Disruption of gut bacteria may help explain AIDS symptoms

A study of chimpanzees in Africa has shown that a healthy balance of gut bacteria is disrupted in individuals with SIV — the simian version of HIV — a condition that may contribute to the devastating immune system dysfunction that is the hallmark of AIDs, a new Yale-led study shows.

Researchers at Yale and the University of Pennsylvania examined a decade’s worth of fecal samples from chimps in Gombe National Park in Tanzania. They were able to detect an increase in pathogenic bacteria in the guts of chimps that had been infected with SIV compared to non-infected chimps. The damaging bacteria that had been held in check by a balanced microbiome may, in turn, cause further weakening of the immune systems of infected chimps, the authors suggest.

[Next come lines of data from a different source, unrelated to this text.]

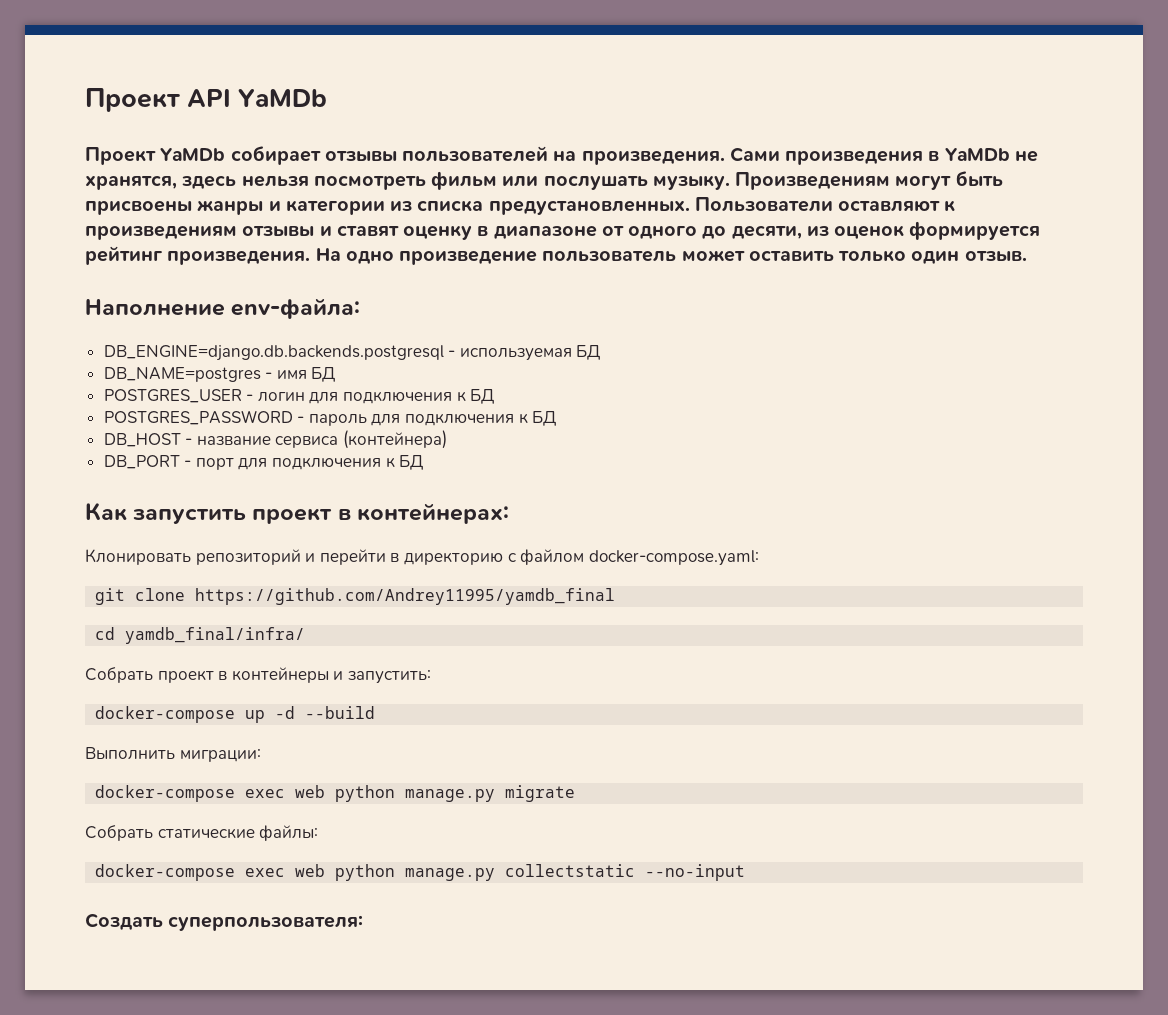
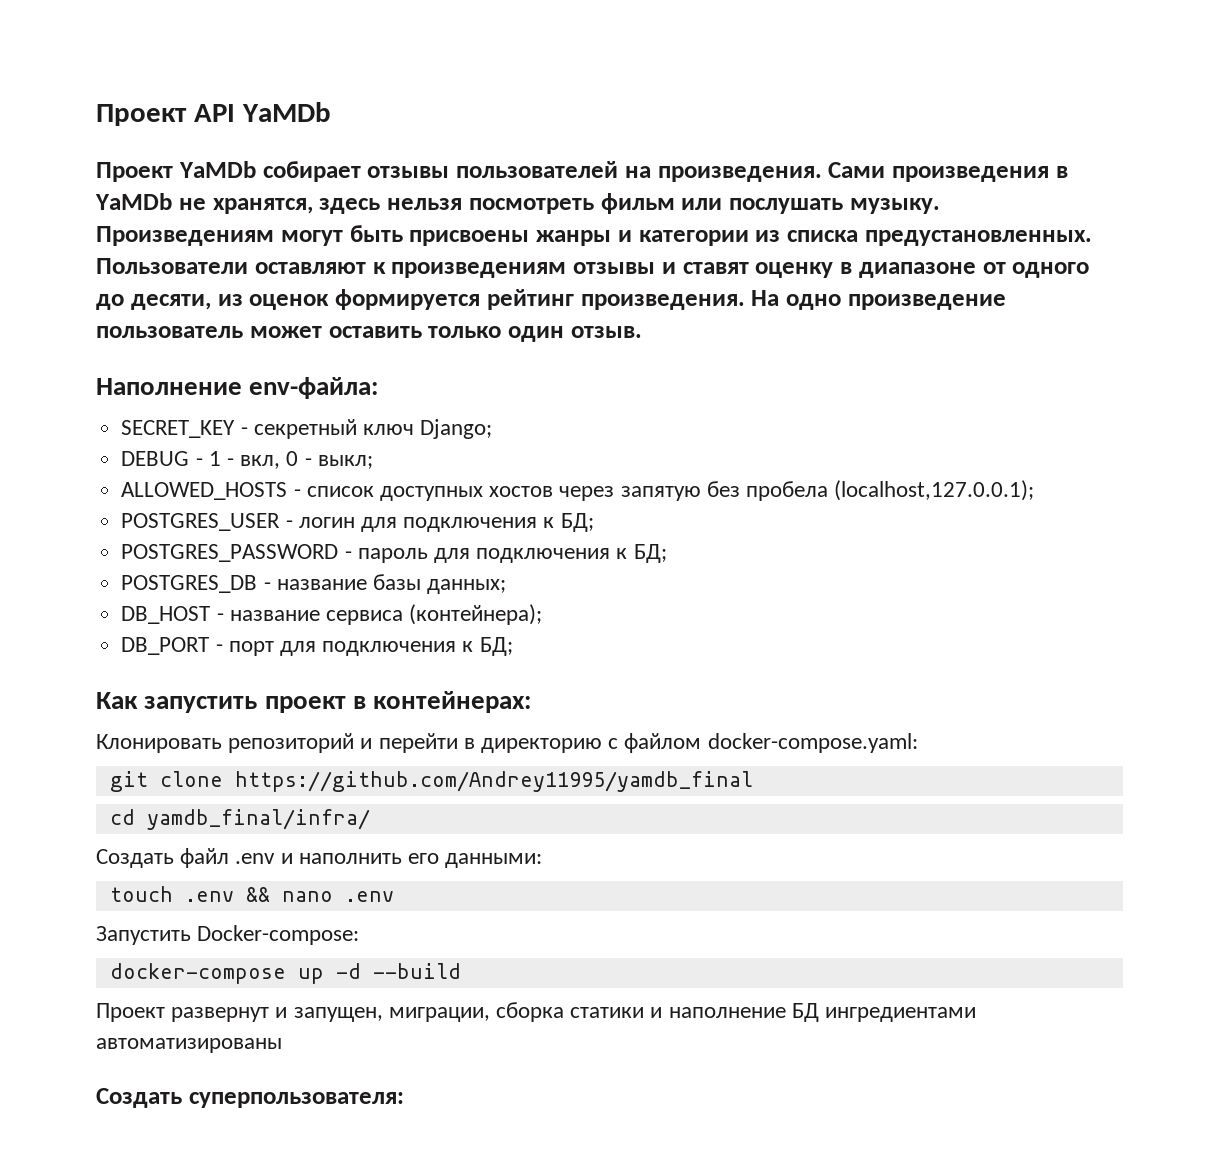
- DB_ENGINE=django.db.backends.postgresql - используемая БД
- DB_NAME=postgres - имя БД
+ SECRET_KEY - секретный ключ Django;
+ DEBUG - 1 - вкл, 0 - выкл;
+ ALLOWED_HOSTS - список доступных хостов через запятую без пробела (localhost,127.0.0.1);
- POSTGRES_USER - логин для подключения к БД
+ POSTGRES_USER - логин для подключения к БД;
- POSTGRES_PASSWORD - пароль для подключения к БД
+ POSTGRES_PASSWORD - пароль для подключения к БД;
+ POSTGRES_DB - название базы данных;
- DB_HOST - название сервиса (контейнера)
+ DB_HOST - название сервиса (контейнера);
- DB_PORT - порт для подключения к БД
+ DB_PORT - порт для подключения к БД;
- Собрать проект в контейнеры и запустить:
+ Создать файл .env и наполнить его данными:
+ touch .env && nano .env
+ Запустить Docker-compose:
  docker-compose up -d --build
- Выполнить миграции:
- docker-compose exec web python manage.py migrate
- Собрать статические файлы:
- docker-compose exec web python manage.py collectstatic --no-input
+ Проект развернут и запущен, миграции, сборка статики и наполнение БД ингредиентами автоматизированы

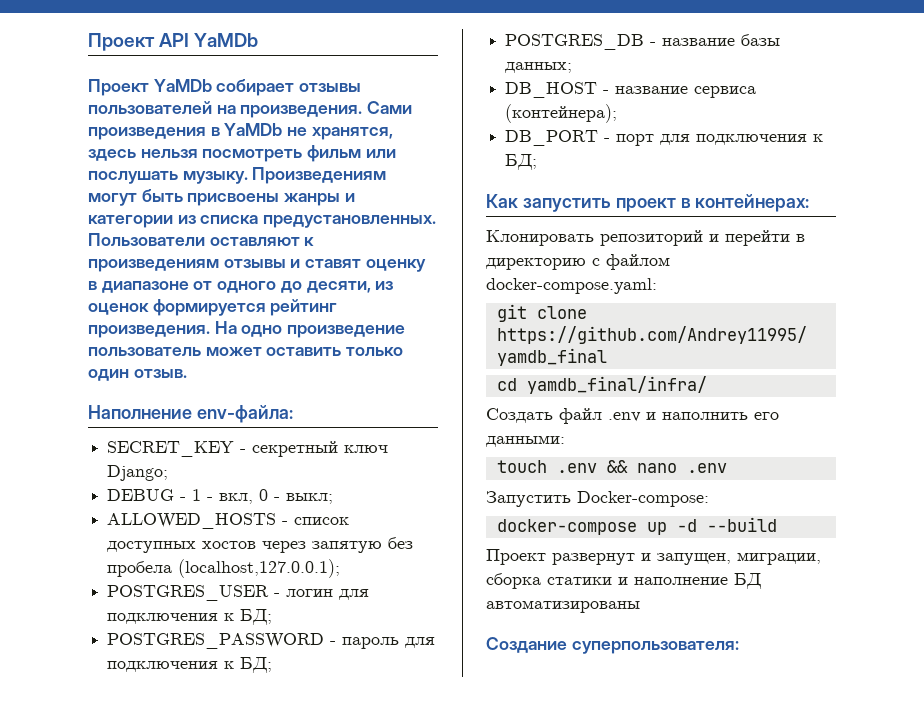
- Проект развернут и запущен, миграции, сборка статики и наполнение БД ингредиентами автоматизированы
+ Проект развернут и запущен, миграции, сборка статики и наполнение БД автоматизированы
- Создать суперпользователя:
+ Создание суперпользователя:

“It could be this is a vicious cycle,” said Andrew Moeller, graduate student in the lab of Howard Ochman and lead author of the study published in the journal Cell Host & Microbe.  “The immune degradation caused by infection disrupts the gut microbiome, which, in turn, can cause further immune system dysfunction.”

Moeller notes that recent research has shown that disruption of gut microbes has also been found in obese individuals, diabetics, and even children with autism. The study in chimps was the first to track the changes in individuals before and after infection with immunodeficiency virus, something that would be impossible to do in humans.

The chimpanzee SIV strain was transmitted to humans in the early 20th century, leading to a global HIV epidemic, which has killed millions.

The research was funded by the National Institutes of Health and National Science Foundation.